> _EXERCISE DETAILS_
Repeat exactly, and only, the lines below starting at the line that contains "row order: none -> HireDate ascending" and ending at the line that contains "Семенова Евгения Ждановна | HireDate: 2022-10-15", inclusive of both.

Before and after images
■ ■ ■ ■ ■

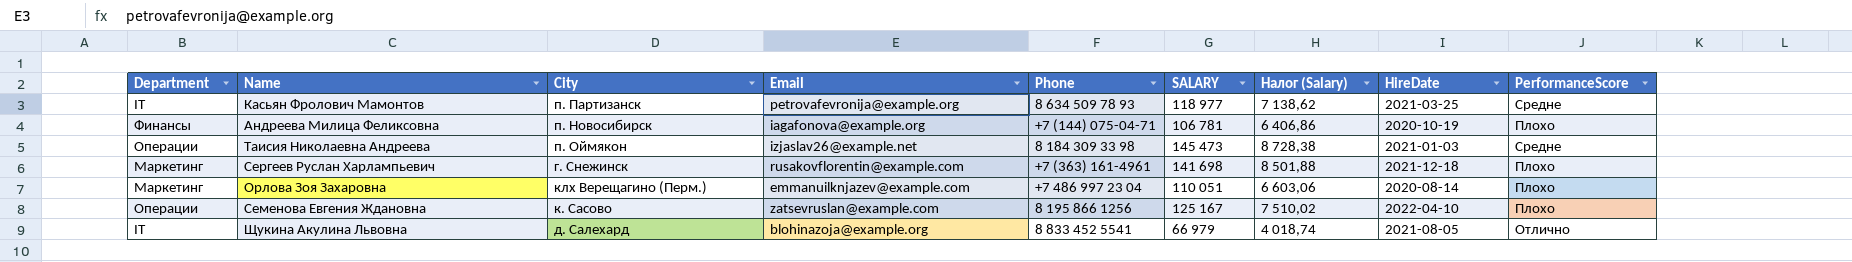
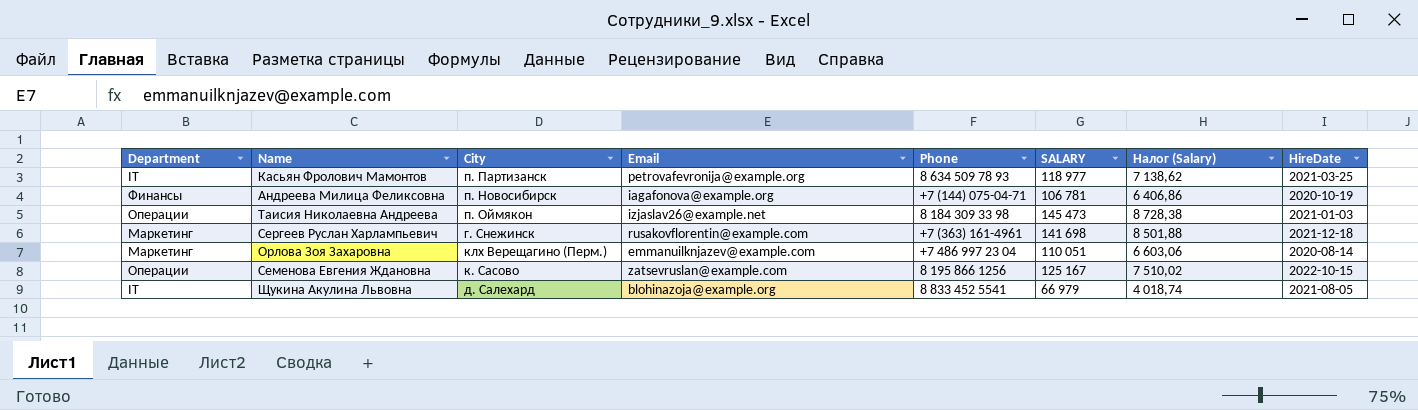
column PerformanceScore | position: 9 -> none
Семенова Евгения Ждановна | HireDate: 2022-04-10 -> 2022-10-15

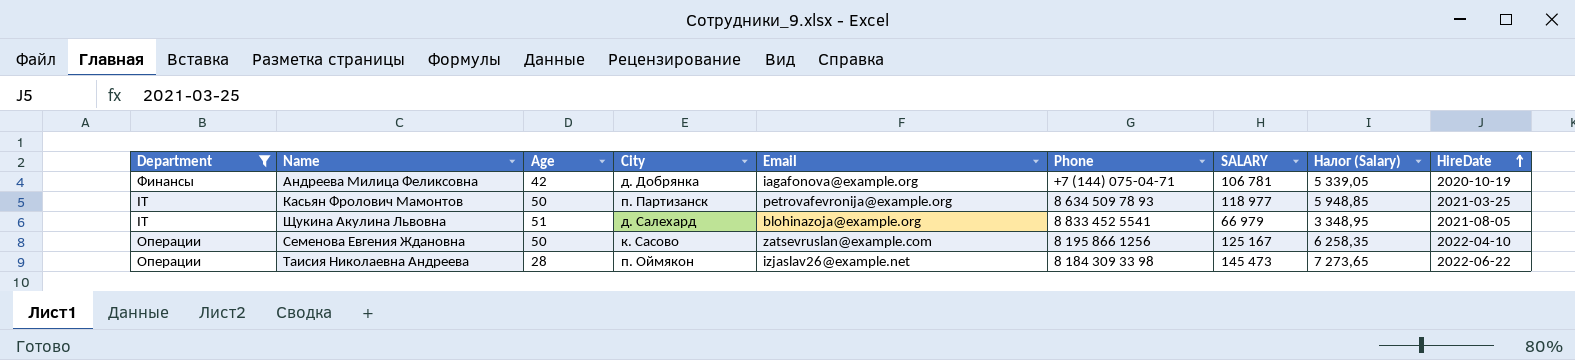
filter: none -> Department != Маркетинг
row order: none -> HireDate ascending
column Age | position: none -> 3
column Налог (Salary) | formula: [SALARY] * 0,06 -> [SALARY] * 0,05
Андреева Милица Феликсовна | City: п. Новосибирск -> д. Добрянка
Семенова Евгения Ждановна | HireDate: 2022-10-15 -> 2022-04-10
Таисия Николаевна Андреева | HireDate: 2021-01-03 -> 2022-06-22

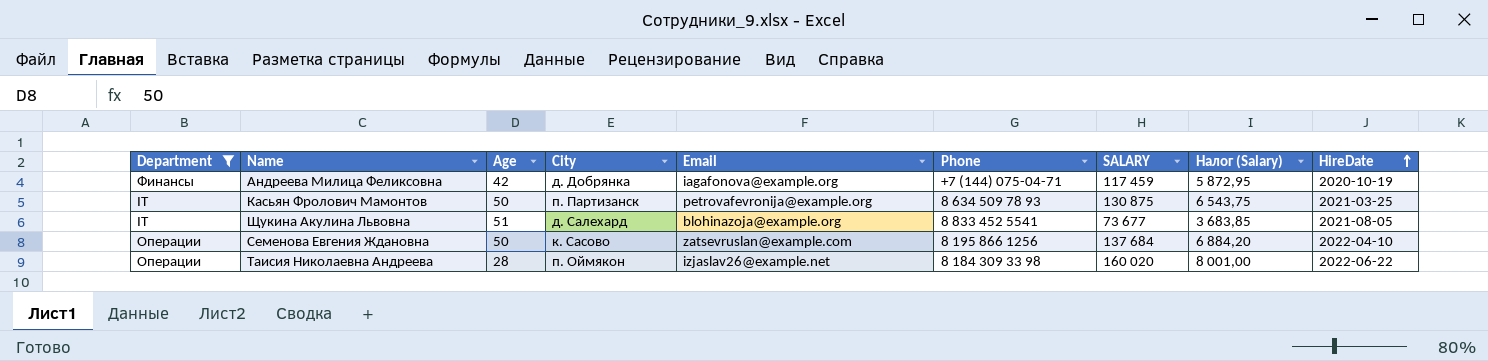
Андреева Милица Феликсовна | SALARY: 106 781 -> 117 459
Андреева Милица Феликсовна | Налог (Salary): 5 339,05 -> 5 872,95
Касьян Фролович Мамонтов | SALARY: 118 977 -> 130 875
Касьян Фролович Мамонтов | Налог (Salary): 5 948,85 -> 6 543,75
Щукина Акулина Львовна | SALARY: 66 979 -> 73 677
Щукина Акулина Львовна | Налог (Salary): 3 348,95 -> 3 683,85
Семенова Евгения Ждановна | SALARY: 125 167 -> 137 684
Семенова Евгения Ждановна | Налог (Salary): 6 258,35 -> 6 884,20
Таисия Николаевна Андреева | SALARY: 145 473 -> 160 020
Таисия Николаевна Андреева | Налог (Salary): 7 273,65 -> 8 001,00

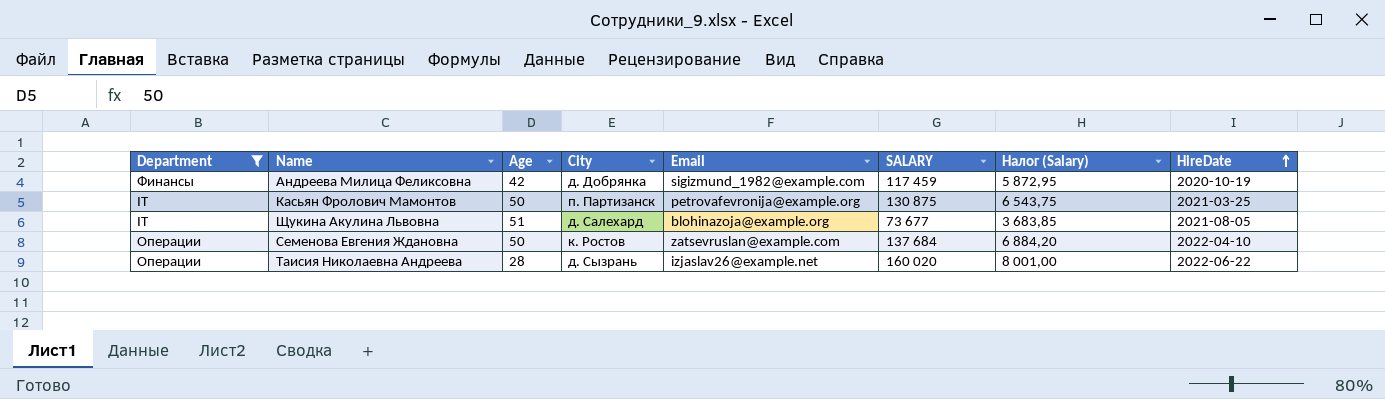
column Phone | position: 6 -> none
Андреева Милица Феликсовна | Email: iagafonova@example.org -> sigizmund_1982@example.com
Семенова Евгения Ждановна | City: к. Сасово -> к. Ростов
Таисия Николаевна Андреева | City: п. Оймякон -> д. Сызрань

■ ■ ■ ■ ■

> _SOLUTION FOR THIS TASK_
row order: none -> HireDate ascending
column Age | position: none -> 3
column Налог (Salary) | formula: [SALARY] * 0,06 -> [SALARY] * 0,05
Андреева Милица Феликсовна | City: п. Новосибирск -> д. Добрянка
Семенова Евгения Ждановна | HireDate: 2022-10-15 -> 2022-04-10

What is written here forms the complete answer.